Published Feb. 22, 2013

Colleges

FSU football assistant exodus continues

After less than a month on the job, Florida State tight ends coach Billy Napier has left to be receivers coach at Alabama.

Napier is the seventh assistant coach Jimbo Fisher has lost from his 10-man staff since the Seminoles won the ACC Championship Game in December.

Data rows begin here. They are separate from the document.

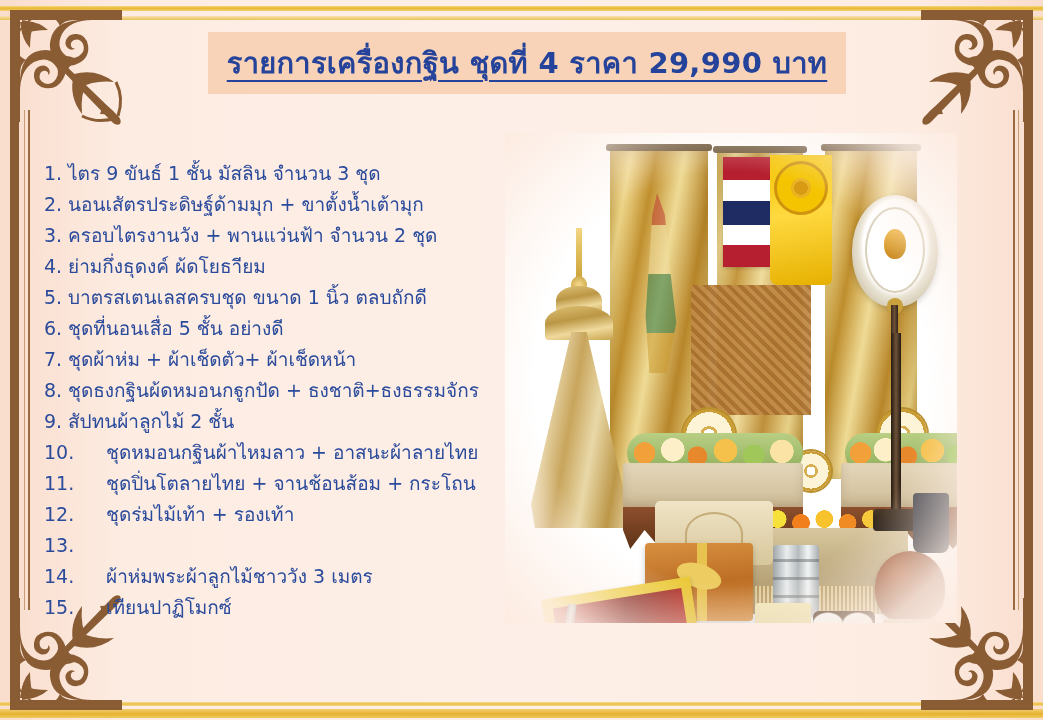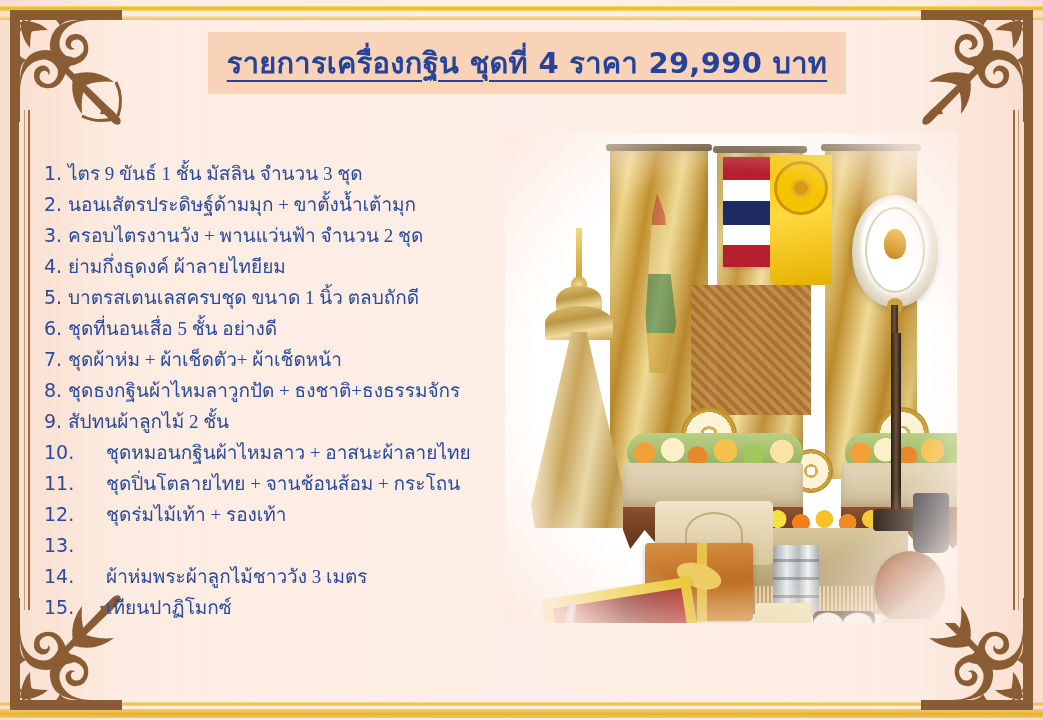"ไตร 9 ขันธ์ 1 ชั้น" .li .txt { font-family: Liberation Serif, serif -> none }
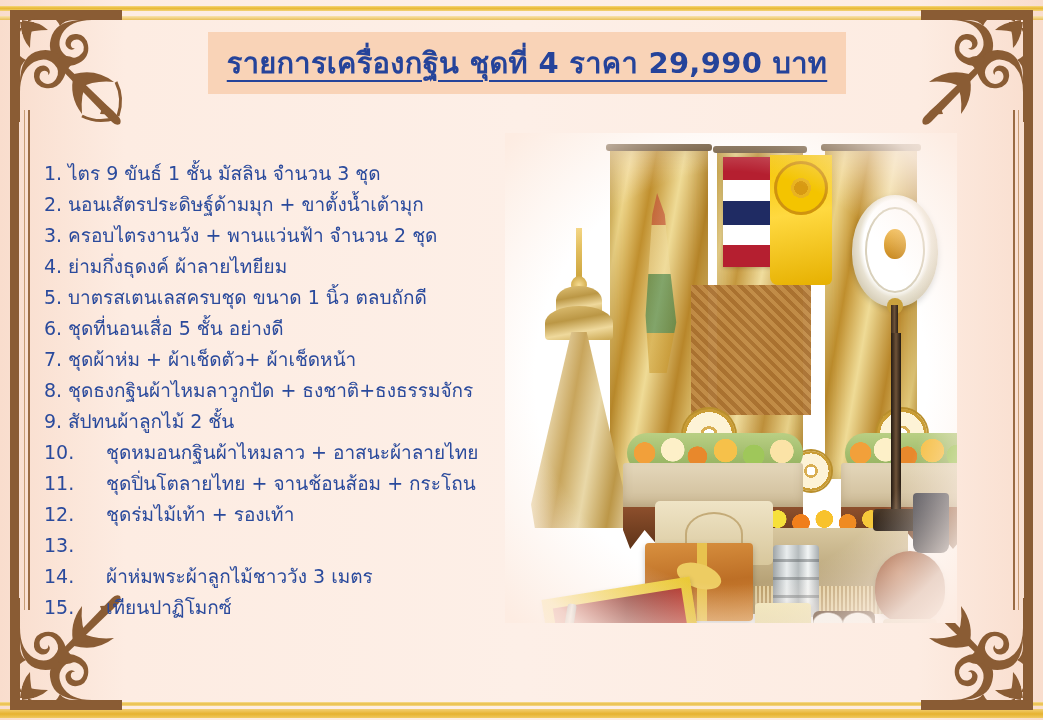"ย่ามกึ่งธุดงค์ ผ้าลายไทยียม" span.txt { text: ผ้าลายไทยียม -> ผ้ดโยธาียม }
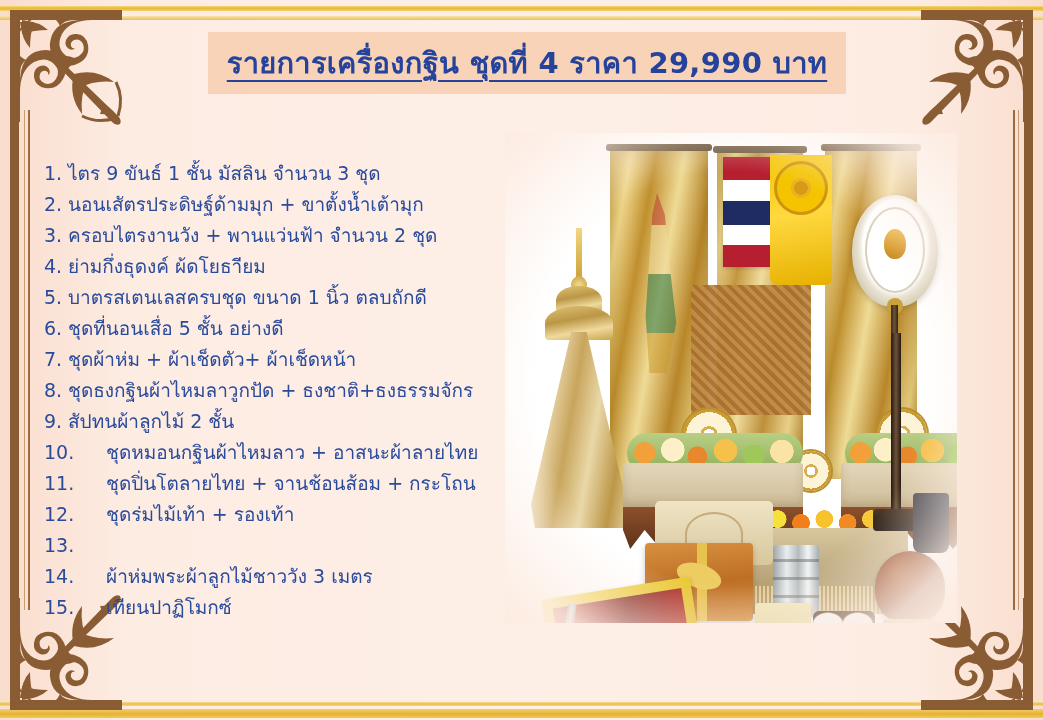"ชุดธงกฐินผ้าไหมลาวูกปัด +" span.txt { text: ชุดธงกฐินผ้าไหมลาวูกปัด -> ชุดธงกฐินผ้ดหมอนกฐูกปัด }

The news came 22 days after Napier signed his contract with FSU.

At Alabama, Napier replaces Mike Groh, who is leaving to be an assistant coach for the Chicago Bears. Napier was an offensive quality control assistant at Alabama in 2011 before taking the offensive coordinator job at Colorado State last season.

Fisher now has two positions to fill. He is in the process of hiring a quarterbacks coach to replace James Coley, who took the offensive coordinator job at Miami last month.

Cannon released: Former LSU great and 1959 Heisman winner Billy Cannon, 75, has checked out of a hospital, two days after being admitted for treatment of a stroke, the university reported.

More colleges

Three ex-UM coaches want NCAA case tossed

Three former Miami assistant coaches filed a motion with the NCAA asking that their infractions cases be dismissed because of the mistakes the NCAA made in its long investigation of UM, the Associated Press reported.

Ex-football assistant Aubrey Hill and ex-basketball assistants Jake Morton and Jorge Fernandez believe the NCAA's alliance with an attorney for the former booster at the center of the UM scandal has created a scenario in which they cannot "get a fair and reasonable proceeding," the AP said. A conference call on the matter was scheduled for today with the NCAA.

The NCAA believes Hill and Fernandez provided them with misleading information and Morton, among other things, accepted at least $6,000 from the former booster, Nevin Shapiro.

UM faces a charge of lack of institutional control, resulting from an alleged decade of improper conduct involving Shapiro. Up to 20 percent of the case against it was tossed after the NCAA learned its enforcement staff worked with a Shapiro attorney to ask NCAA-related questions to witnesses under oath. The NCAA doesn't have subpoena power.

More UM: Florida state Sen. Joseph Abruzzo, D-Wellington, wrote a letter to the State Attorney General's Office requesting an investigation into what he called the NCAA's "corrupt" investigation of UM. Attorney General Pam Bondi's office said it was reviewing the request. Abruzzo graduated from Lynn University in 2003, his webpage says.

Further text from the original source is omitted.